The nitrogen market has endured upbeat fortunes lately, but not universally. Strong crop markets and the resultant hike in demand for nitrogen fertilizers secured increased profits again for some key producers in H1 2011. On the other hand, country-specific factors had an overspill effect on global supply.
Benchmark ammonia and ammonium nitrate prices were up by 35% and urea prices rose by 52% year-on-year in September 2011 driven largely by a firm demand environment.
In Europe, gas prices continued to recover from the 2008 financial crisis, with the Zeebrugge DAM price exceeding US$10/MMBtu in September 2011 for the first time since the crash. High nitrogen prices, however, were generally not enough to offset rising production costs in Europe, and margins continued to behave erratically. However, developments surrounding the Nord Stream pipeline could bring much needed stability to the region’s producers in the form of lower transport costs and a more secure supply channel from Russia’s gas reserves. Construction of both Line 1 and Line 2 of the twin pipeline system under the Baltic Sea is now complete and the first delivery of natural gas into Germany from Russia was confirmed on 8 November 2011. The use of shale gas as an alternative to conventional extraction could also be an option for European producers, with Poland and the UK most recently exploring these options, though this is unlikely to influence the market for some years to come.
Despite the financial strains affecting the USA, nitrogen producers in the region fared significantly better than elsewhere. So far in 2011, nitrogen prices have stayed solid, and the region’s cost position has remained favourable. In September, the Henry Hub gas price was US$3.91/MMBtu – a 10-month low. On top of low input costs, higher-end prices allowed for healthy margins, and several major producers achieved record financial results in Q2 2011.
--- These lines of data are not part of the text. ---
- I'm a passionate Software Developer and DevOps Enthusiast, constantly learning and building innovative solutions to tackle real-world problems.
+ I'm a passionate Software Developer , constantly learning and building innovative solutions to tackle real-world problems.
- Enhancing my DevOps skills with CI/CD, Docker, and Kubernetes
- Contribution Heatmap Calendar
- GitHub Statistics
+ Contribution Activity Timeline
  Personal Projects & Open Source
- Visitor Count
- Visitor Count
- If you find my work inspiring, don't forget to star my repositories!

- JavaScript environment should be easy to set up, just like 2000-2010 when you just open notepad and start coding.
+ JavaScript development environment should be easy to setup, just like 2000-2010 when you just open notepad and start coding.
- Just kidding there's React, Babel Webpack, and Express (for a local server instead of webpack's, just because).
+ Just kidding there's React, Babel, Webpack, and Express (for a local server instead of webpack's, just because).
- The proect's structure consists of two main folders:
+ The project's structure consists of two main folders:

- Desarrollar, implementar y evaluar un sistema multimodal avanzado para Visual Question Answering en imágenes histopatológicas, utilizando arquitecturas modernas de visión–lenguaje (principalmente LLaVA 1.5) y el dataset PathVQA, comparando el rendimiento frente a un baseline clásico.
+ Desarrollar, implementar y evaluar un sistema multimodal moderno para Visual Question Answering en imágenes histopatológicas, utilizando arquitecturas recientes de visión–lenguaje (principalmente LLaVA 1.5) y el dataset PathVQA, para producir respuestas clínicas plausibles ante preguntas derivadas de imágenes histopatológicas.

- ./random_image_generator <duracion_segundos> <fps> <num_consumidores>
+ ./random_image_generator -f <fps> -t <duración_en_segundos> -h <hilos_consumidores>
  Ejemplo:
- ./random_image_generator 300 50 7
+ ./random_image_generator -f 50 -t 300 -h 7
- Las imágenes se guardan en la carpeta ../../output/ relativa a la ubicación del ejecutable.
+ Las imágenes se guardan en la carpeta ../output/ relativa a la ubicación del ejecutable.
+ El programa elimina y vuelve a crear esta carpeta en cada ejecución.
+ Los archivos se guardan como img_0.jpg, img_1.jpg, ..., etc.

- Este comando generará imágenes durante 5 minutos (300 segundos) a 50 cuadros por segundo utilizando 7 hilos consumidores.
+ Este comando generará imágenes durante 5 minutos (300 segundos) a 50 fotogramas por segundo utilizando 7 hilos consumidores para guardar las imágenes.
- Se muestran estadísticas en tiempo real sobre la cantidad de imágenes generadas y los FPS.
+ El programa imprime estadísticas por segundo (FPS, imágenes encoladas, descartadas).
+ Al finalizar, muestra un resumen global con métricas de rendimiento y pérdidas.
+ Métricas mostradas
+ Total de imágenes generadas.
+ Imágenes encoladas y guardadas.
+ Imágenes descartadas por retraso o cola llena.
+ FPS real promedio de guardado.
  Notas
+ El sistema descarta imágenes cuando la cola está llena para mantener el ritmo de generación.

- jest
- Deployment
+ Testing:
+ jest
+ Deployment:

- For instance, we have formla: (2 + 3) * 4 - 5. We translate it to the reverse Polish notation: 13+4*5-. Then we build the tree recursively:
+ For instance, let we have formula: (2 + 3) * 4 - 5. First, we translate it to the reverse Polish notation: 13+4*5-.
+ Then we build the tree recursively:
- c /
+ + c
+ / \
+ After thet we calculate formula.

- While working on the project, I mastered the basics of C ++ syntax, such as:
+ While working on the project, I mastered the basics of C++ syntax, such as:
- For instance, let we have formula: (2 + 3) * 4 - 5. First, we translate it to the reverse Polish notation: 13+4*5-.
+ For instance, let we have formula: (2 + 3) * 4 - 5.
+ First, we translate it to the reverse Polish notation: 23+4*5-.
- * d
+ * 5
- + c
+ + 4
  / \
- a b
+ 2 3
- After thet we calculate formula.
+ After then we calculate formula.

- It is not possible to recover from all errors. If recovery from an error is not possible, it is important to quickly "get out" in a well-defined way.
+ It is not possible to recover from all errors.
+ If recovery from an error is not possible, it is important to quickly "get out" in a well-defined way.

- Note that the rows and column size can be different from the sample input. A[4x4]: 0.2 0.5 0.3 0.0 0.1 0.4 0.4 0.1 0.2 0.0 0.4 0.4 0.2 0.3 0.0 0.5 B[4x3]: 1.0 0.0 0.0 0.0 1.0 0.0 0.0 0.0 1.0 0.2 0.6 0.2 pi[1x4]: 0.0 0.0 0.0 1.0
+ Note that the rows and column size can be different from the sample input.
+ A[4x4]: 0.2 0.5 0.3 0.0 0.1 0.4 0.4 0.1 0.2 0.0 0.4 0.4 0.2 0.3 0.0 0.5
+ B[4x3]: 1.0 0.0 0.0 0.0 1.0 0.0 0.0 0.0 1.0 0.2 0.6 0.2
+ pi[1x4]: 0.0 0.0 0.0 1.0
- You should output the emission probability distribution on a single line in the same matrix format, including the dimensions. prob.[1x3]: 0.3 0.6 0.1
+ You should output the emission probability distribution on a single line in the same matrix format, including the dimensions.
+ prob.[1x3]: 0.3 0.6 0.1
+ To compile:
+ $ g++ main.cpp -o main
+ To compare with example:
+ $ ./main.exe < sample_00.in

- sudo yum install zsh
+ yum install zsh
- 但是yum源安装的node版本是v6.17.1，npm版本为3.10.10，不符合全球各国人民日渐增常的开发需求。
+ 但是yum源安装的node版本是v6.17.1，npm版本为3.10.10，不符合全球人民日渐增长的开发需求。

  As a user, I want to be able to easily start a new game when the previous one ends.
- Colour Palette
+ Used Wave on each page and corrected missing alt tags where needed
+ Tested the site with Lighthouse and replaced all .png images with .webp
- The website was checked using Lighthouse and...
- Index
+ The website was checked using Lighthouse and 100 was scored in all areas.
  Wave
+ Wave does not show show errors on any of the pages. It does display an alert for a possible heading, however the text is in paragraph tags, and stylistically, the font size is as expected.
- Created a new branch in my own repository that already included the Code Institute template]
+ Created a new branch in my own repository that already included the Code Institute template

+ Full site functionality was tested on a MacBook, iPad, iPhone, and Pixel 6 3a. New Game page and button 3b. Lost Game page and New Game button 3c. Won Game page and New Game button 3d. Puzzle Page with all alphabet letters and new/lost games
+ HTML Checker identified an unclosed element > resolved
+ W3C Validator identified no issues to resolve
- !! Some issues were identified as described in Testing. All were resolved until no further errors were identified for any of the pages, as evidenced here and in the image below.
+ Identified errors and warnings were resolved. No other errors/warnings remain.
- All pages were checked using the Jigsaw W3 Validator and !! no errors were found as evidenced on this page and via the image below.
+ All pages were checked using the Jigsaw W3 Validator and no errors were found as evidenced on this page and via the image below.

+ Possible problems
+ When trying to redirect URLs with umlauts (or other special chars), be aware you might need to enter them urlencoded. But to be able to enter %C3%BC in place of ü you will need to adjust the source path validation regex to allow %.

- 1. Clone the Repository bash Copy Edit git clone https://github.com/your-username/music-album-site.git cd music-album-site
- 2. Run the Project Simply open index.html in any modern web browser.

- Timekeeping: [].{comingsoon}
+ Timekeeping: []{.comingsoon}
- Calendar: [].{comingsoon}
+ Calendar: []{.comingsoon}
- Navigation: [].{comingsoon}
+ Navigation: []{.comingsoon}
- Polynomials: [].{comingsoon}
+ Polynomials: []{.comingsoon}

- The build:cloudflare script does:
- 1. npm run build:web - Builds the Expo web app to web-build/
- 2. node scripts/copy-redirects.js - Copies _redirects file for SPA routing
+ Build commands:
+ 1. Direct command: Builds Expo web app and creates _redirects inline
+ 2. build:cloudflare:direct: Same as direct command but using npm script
China is a clear exception to largely favourable global conditions. While coal prices for Chinese producers are expected to remain relatively stable until 2012, they continue to be above the long-term trend. Furthermore, margins are constrained by weak domestic end product prices. Higher costs of production impacted Chinese urea output, and while domestic urea prices continue to increase, they are decoupled from international prices, which have increased more rapidly. Chinese exports fell to 0.7 million tonnes in H1 2011, from 1.5 million tonnes in H1 2010, on the back of the first major dip in Chinese nitrogen output for years.

Taking advantage of decreased global supply and of a more favourable cost position, Russia and Ukraine stepped up production for export in order to fill the gap left by China. Lower natural gas prices secured by Group DF, which controls most of Ukraine’s plants, kept producers’ costs down in the first half of 2011. Ukrainian ammonia production totaled 2.58 million tonnes in H1 2011, increasing 26% from H1 2010. Urea production increased by a similar margin, from 1.58 million tonnes in H1 2010 to 2 million tonnes in H1 2011.